Implications for Employers

The proposed regulations, if adopted, represent New Jersey’s ongoing and aggressive push to minimize employers’ ability to classify workers as independent contractors. The regulations also overlook the fact that workers themselves often desire to be classified as independent contractors, and it is not necessarily the employer who makes the initial decision to classify workers as such.

New Jersey-based employers that use independent contractors are encouraged to consult with counsel on questions regarding worker status to minimize the risk for a potential DOL audit or misclassification assessment.

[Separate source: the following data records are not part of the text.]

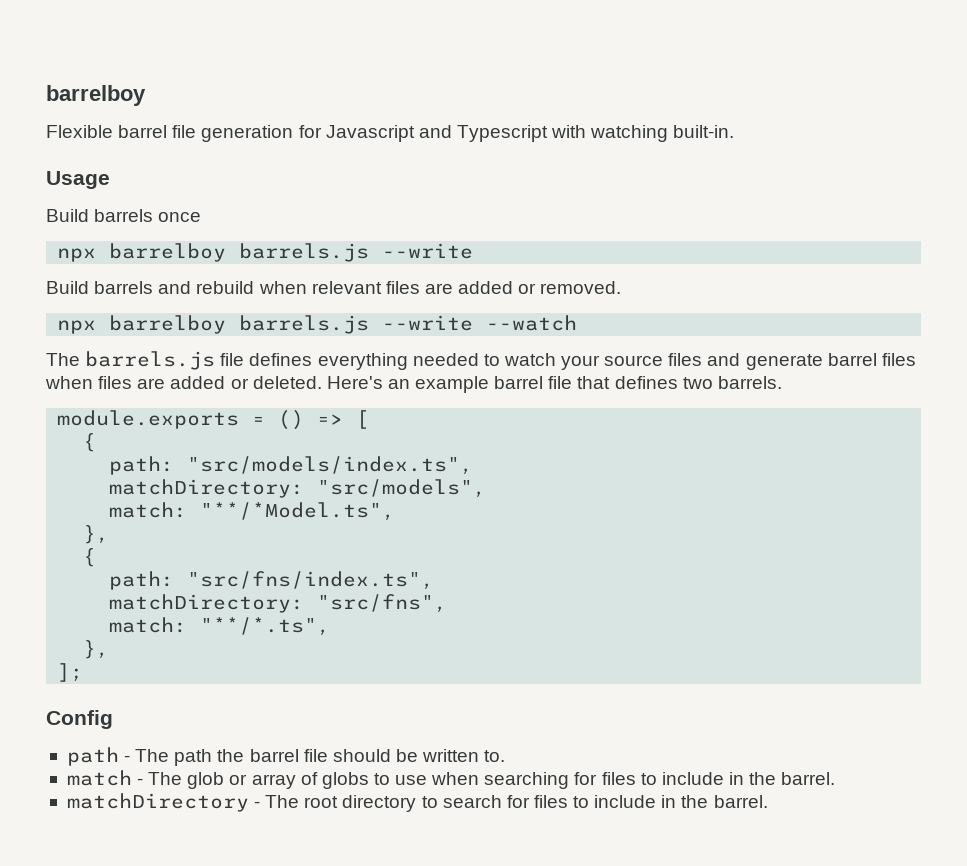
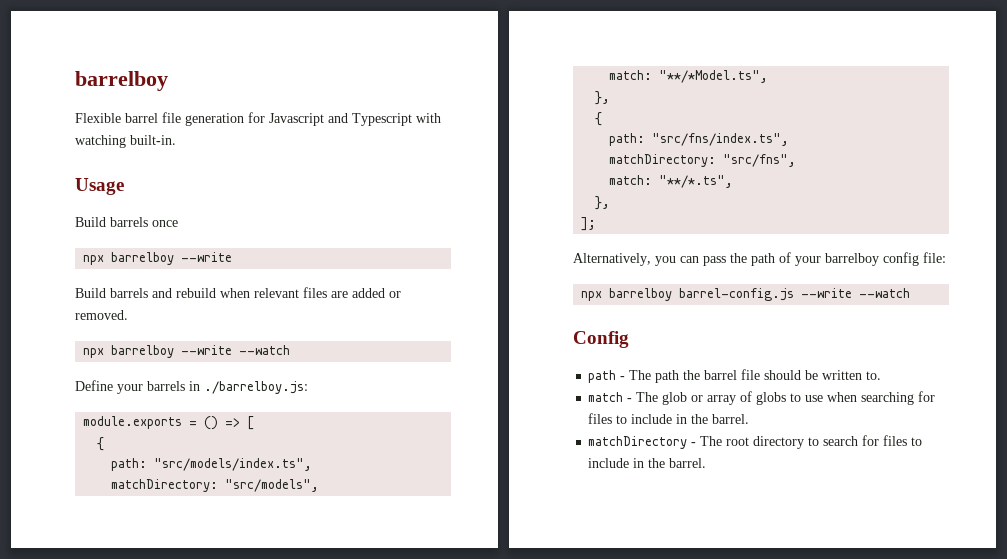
  Build barrels once
- npx barrelboy barrels.js --write
+ npx barrelboy --write
- npx barrelboy barrels.js --write --watch
- The barrels.js file defines everything needed to watch your source files and generate barrel files when files are added or deleted. Here's an example barrel file that defines two barrels.
+ npx barrelboy --write --watch
+ Define your barrels in ./barrelboy.js:
+ Alternatively, you can pass the path of your barrelboy config file:
+ npx barrelboy barrel-config.js --write --watch

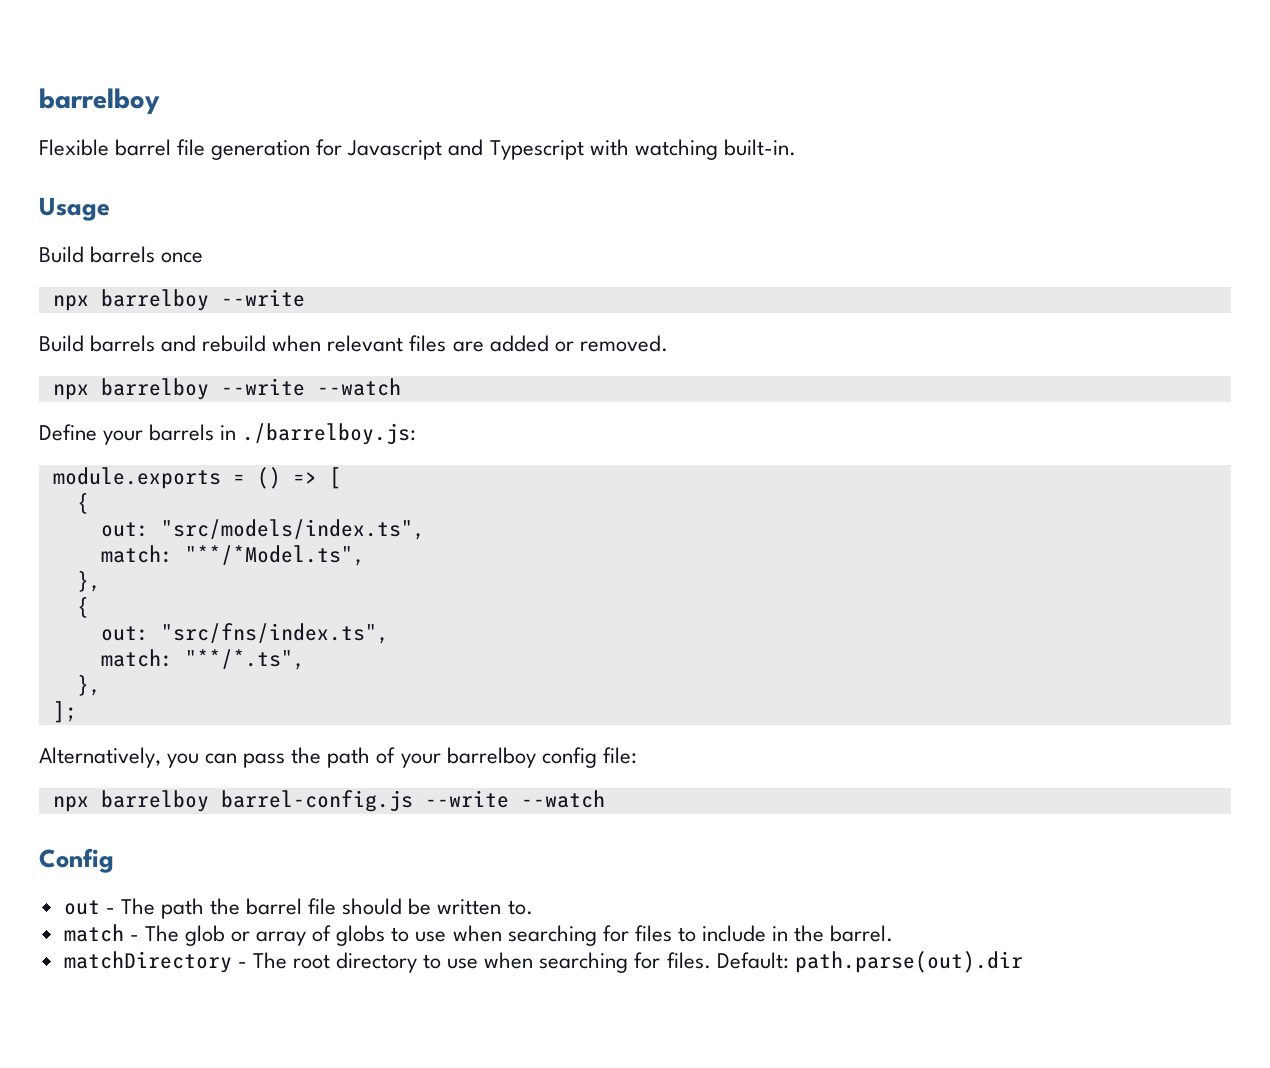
- path: "src/models/index.ts",
+ out: "src/models/index.ts",
- matchDirectory: "src/models",
- path: "src/fns/index.ts",
+ out: "src/fns/index.ts",
- matchDirectory: "src/fns",
- path - The path the barrel file should be written to.
+ out - The path the barrel file should be written to.
- matchDirectory - The root directory to search for files to include in the barrel.
+ matchDirectory - The root directory to use when searching for files. Default: path.parse(out).dir

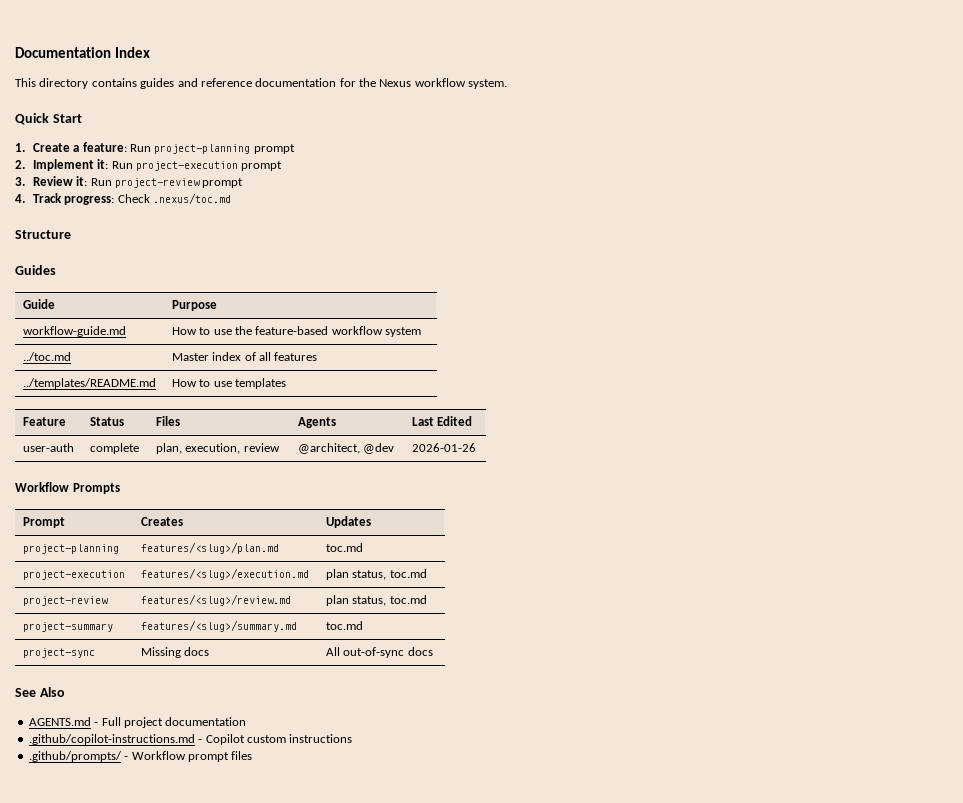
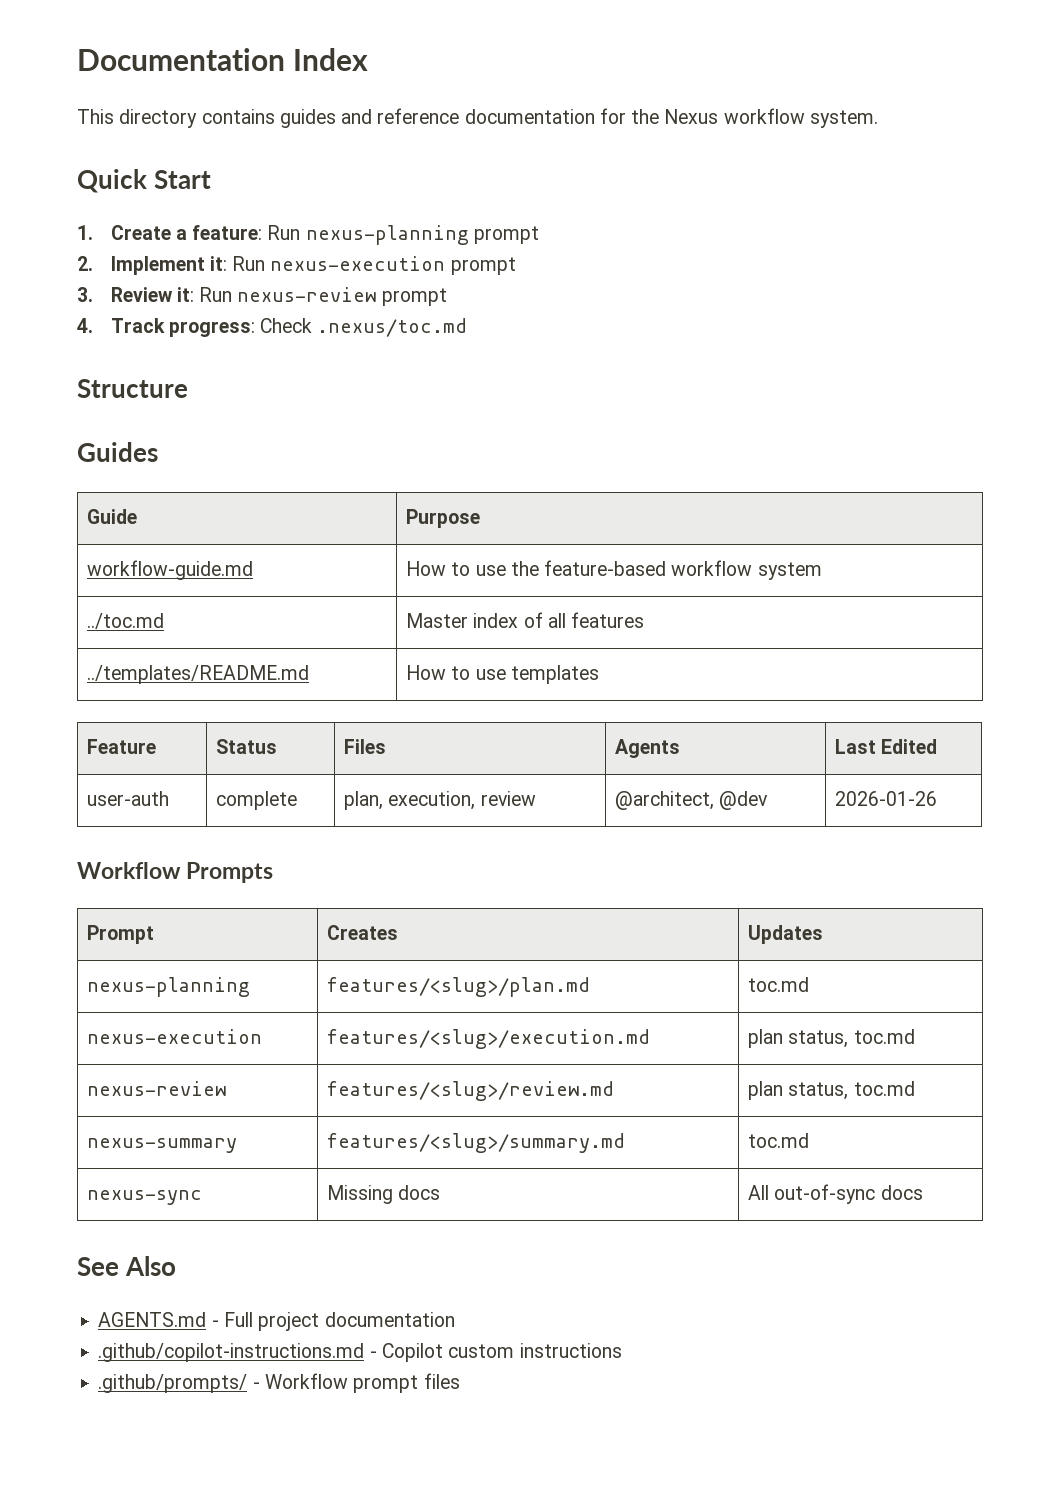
- 1. Create a feature: Run project-planning prompt
+ 1. Create a feature: Run nexus-planning prompt
- 2. Implement it: Run project-execution prompt
+ 2. Implement it: Run nexus-execution prompt
- 3. Review it: Run project-review prompt
+ 3. Review it: Run nexus-review prompt
- project-planning | features/<slug>/plan.md | toc.md
+ nexus-planning | features/<slug>/plan.md | toc.md
- project-execution | features/<slug>/execution.md | plan status, toc.md
+ nexus-execution | features/<slug>/execution.md | plan status, toc.md
- project-review | features/<slug>/review.md | plan status, toc.md
+ nexus-review | features/<slug>/review.md | plan status, toc.md
- project-summary | features/<slug>/summary.md | toc.md
+ nexus-summary | features/<slug>/summary.md | toc.md
- project-sync | Missing docs | All out-of-sync docs
+ nexus-sync | Missing docs | All out-of-sync docs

Feel free to reach out to any of the authors of this alert, or your regular Seyfarth contact, with any questions.

 

[1] N.J.S.A. 43:21-19(i)(6).

[2] See, e.g., East Bay Drywall, LLC v. Dep’t of Labor & Workforce Dev., 251 N.J. 477 (2022); Carpet Remnant Warehouse, Inc. v. New Jersey Dep’t of Labor, 125 N.J. 567 (1991).

[3] See L. Off. Of Gerard C. Vince, LLC v. Bd. Of Rev., No. A-5441-17T2, 2019 WL 4165066, at *3 (N.J. Super. Ct. App. Div. Sept. 3, 2019).